Saint of the Day – 4 January – Saint Angela of Foligno TOSF (1248-1309) known as the “Mistress of Theologians” – Wife, Mother, Widow, Religious, Mystic, Writer, Third Order Franciscan, Foundress of a religious community, which refused to become an enclosed religious order, so that it might continue her vision of caring for those in need. It is still active. Patronages – against sexual temptation, against temptations, assistance with the death of children, people ridiculed for their piety, widows.
Angela’s birth date, which is not known with certainty, is often listed as 1248. She was born into a wealthy family at Foligno, in Umbria. Married, perhaps at an early age, she had several children. Angela reports that she loved the world and its pleasures. Around the age of 40, she reportedly had a vision of St Francis and recognised the emptiness of her life. From that time, she began to lead a life devoted to higher perfection.

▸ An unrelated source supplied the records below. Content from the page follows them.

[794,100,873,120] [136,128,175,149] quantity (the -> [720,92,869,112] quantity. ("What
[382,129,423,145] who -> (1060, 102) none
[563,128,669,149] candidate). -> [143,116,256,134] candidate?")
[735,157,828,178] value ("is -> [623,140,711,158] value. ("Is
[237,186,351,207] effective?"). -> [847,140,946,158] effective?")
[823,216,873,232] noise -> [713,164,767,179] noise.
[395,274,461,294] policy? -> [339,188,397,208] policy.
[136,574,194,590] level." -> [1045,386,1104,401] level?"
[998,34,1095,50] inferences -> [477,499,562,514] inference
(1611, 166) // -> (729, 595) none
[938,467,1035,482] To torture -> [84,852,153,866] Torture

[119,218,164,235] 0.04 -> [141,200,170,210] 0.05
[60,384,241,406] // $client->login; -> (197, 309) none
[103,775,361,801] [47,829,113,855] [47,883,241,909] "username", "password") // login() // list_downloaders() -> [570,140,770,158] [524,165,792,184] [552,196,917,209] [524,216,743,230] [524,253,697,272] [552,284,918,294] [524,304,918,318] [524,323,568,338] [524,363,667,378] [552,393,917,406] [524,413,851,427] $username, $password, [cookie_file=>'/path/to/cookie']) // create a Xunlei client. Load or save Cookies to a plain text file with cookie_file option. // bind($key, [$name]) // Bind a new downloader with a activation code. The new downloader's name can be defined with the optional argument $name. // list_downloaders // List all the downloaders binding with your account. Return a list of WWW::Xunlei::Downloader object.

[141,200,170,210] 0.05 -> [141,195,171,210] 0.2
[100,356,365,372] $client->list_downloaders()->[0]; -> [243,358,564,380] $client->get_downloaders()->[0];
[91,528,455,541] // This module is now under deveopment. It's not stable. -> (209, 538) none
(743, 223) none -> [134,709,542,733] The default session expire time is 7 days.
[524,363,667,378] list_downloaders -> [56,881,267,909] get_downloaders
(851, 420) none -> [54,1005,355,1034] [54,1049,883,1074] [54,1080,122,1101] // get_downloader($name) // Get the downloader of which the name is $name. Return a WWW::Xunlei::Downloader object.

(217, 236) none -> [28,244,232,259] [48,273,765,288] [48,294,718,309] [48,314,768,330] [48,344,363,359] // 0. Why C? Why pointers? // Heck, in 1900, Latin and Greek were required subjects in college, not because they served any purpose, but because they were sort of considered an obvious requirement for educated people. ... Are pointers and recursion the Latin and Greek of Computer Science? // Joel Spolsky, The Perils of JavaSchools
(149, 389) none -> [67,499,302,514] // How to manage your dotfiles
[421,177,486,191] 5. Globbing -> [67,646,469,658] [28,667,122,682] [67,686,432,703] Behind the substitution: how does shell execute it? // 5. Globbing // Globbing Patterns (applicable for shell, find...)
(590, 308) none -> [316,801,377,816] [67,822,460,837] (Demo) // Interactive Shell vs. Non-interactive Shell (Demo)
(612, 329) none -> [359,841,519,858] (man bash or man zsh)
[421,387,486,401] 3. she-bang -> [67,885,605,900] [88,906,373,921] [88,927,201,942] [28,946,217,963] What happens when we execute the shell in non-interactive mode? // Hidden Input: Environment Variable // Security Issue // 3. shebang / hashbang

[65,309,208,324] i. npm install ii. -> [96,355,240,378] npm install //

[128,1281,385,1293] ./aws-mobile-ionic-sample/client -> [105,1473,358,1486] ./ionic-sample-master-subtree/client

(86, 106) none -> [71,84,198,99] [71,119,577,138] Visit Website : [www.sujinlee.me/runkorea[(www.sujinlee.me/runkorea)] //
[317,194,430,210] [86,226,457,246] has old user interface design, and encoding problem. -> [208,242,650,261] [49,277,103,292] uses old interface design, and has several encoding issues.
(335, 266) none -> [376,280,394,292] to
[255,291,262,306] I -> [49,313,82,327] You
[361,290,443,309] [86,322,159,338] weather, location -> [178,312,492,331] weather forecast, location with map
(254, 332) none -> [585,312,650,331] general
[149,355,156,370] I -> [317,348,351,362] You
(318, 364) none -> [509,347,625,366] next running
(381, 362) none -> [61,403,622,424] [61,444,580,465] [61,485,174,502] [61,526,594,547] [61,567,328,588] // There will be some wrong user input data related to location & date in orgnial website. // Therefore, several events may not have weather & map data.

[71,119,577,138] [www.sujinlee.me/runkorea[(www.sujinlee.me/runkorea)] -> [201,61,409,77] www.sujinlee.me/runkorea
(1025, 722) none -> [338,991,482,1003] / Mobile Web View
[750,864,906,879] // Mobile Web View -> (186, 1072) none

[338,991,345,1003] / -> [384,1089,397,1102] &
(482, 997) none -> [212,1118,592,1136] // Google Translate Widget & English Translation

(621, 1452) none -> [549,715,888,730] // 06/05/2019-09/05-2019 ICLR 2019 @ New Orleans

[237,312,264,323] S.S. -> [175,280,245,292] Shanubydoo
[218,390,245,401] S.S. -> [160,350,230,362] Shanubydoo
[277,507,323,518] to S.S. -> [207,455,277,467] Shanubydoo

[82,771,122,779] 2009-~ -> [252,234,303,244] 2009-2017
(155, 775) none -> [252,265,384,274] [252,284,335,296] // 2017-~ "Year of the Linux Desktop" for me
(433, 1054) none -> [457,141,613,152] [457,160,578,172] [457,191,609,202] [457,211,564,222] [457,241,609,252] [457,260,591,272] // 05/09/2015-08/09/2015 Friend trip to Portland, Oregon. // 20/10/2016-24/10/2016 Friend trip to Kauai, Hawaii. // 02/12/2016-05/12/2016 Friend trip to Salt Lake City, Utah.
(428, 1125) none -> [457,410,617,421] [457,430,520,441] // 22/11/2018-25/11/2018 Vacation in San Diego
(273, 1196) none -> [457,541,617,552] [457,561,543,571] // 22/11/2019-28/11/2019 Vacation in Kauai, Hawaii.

Angela of Foligno is a model for people who want to simplify their lifestyle. As a young adult she reveled in luxury and sensuality. She married a rich man of Foligno, Italy, and used his wealth to indulge herself in possessions. And her impetuous temperament nudged her into sinful behaviour.
However in 1285, Angela experienced a surprising conversion. One day she wept bitterly and confessed a serious sin to a friar, who absolved her. Then she embarked on a life of prayer and penance. Over the next six years, step-by-step she divested herself of her attachments to people and things.
In 1288 her mother, husband and sons died of a plague. As a widow, Angela was free to concentrate on her pursuit of holiness . She modelled herself on St Francis of Assisi and joined the Franciscan Third Order in 1291. Like Francis, Angela expected to meet Christ in the poor. For instance, on Holy Thursday, 1292, she and a companion went to care for lepers at the hospital in Foligno. After they had washed a man who was badly decomposed, they drank some of the bathwater. The experience so moved Angela that she says all the way home she felt “as if we had received Holy Communion.”
Angela of Foligno was a visionary who, like St Catherine of Siena, regularly fell into trances. From 1292 to 1296 she dictated her revelations to Brother Arnold, her confessor. Angela recorded 30 steps of her tortured spiritual journey, which always seemed to blend awareness and absence of God, certitude and doubt and joy and agony.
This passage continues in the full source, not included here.